Mesoporous ZnO nanoclusters as an ultra-active photocatalyst

Morphology modulation of nanostructured materials are highly crucial for various applications including photocatalysis, drug delivery, etc. In this study, mesoporous zinc oxide (ZnO) nanoclusters (MZN) were synthesized via a simple, cost-effective, low-temperature wet chemical route and further sucessfully utilized for photodegradation of Rhodamine B (RhB). Firstly, polystyrene (PS) nanospheres (~300nm) were prepared by polymerization of styrene in aqueous solvent. Then the MZN were achieved by formation of ZnO nanoparticles-shell over the surface of PS nanospheres via esterification of zinc acetate dihydrate in isopropyl alcohol followed by toluene dissolution of PS core. The as-synthesized MZN were spherically-shaped, porous in nature with a diameter of ~ 400nm and composed of well-arranged highly-crystalline ZnO nanoparticles (~ 5nm).
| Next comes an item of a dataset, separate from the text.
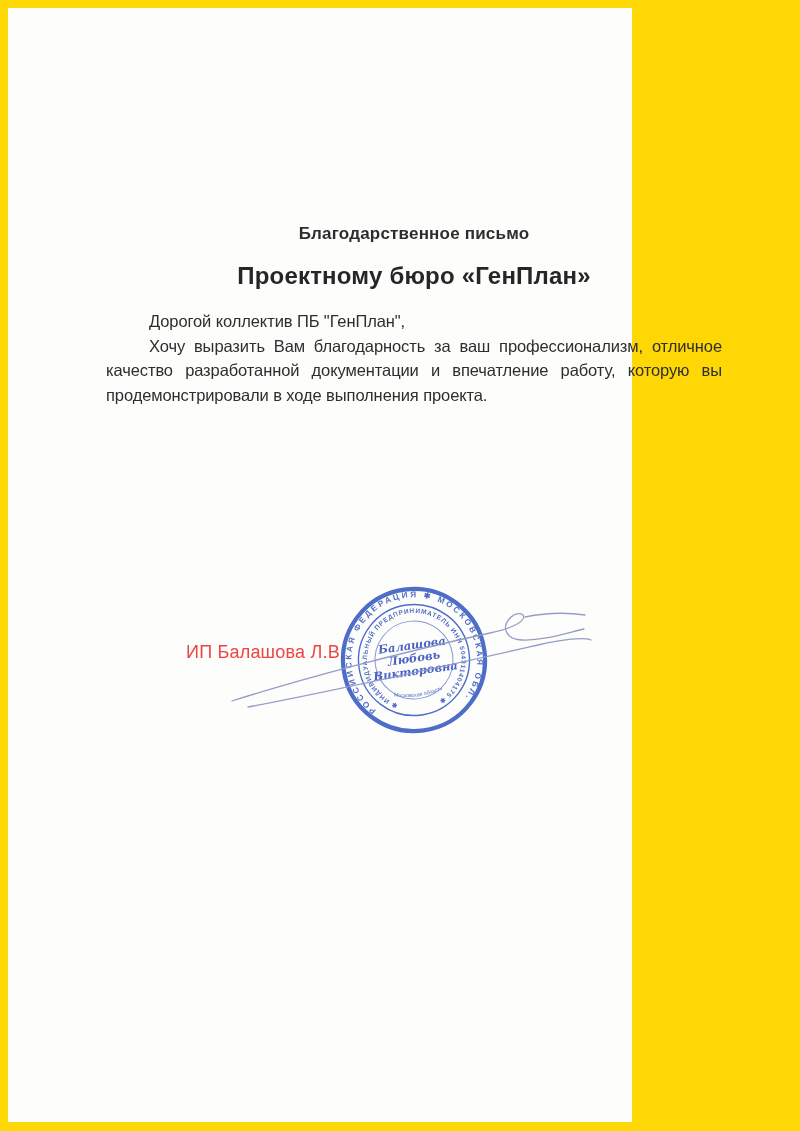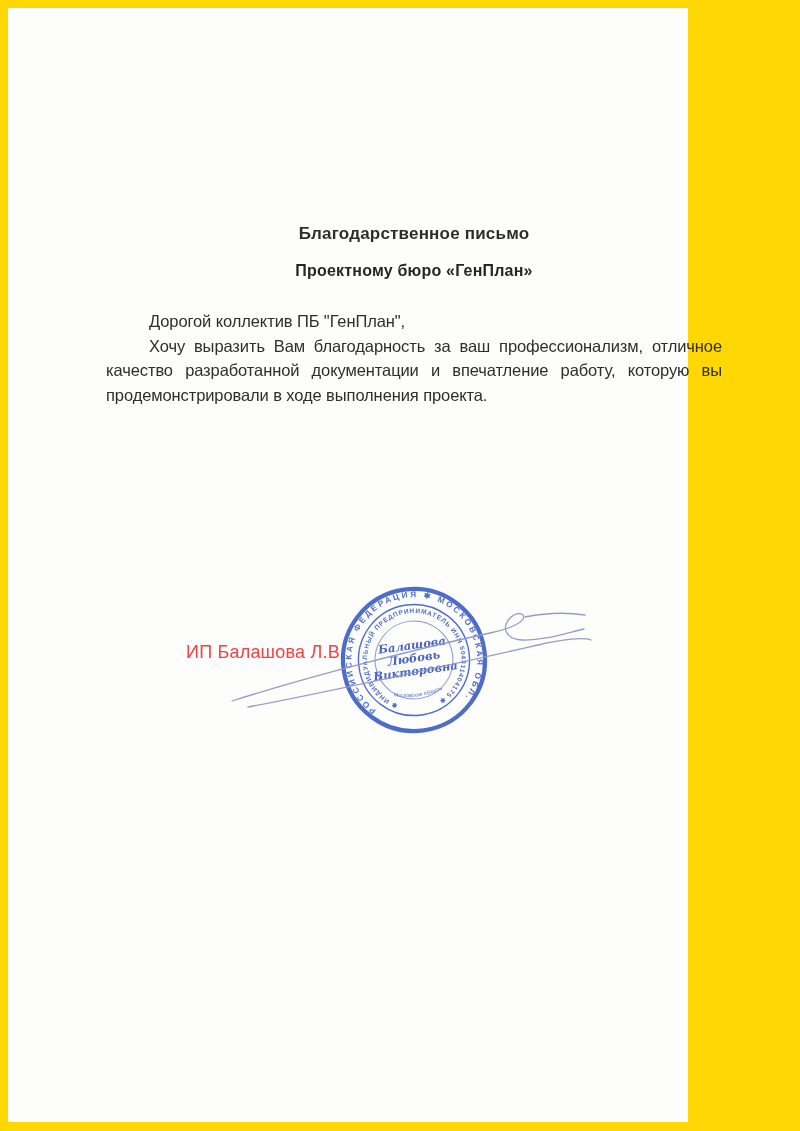"Благодарственное письмо" .page { width: 680px -> 624px }
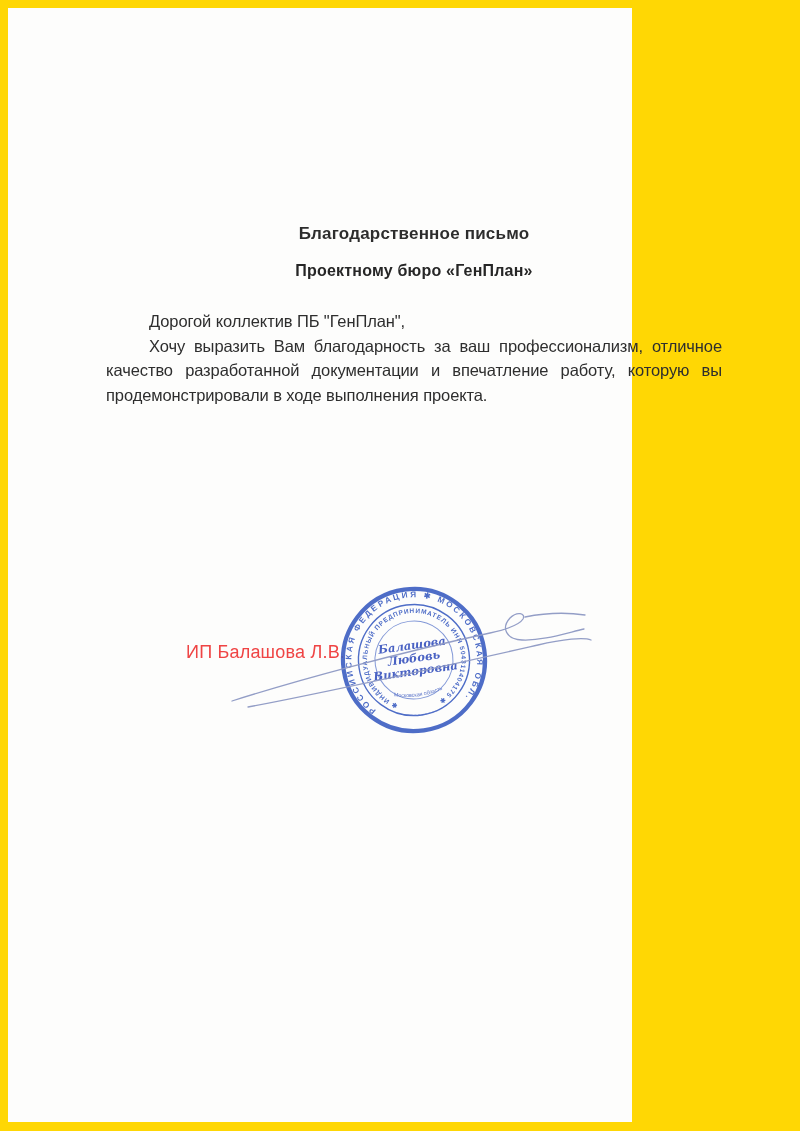"Проектному бюро «ГенПлан»" .letter-recipient { font-size: 16px -> 24px }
The MZN also exhibited a high surface area of 78.3±5.4m2g−1 and an average pore diameter of ~26nm. Furthermore, this unique structure demonstrates an expeditious photodegradation of RhB under UV illumination, monitored by UV–visible spectroscopy at different time intervals until the dye was completely degraded to colorless end products. Fast RhB decomposition was observed with a degradation rate of ~98% within initial 40min which can be attributed to the porous nature, large specific surface area and excellent electron accepting features of the engineered nanoclusters.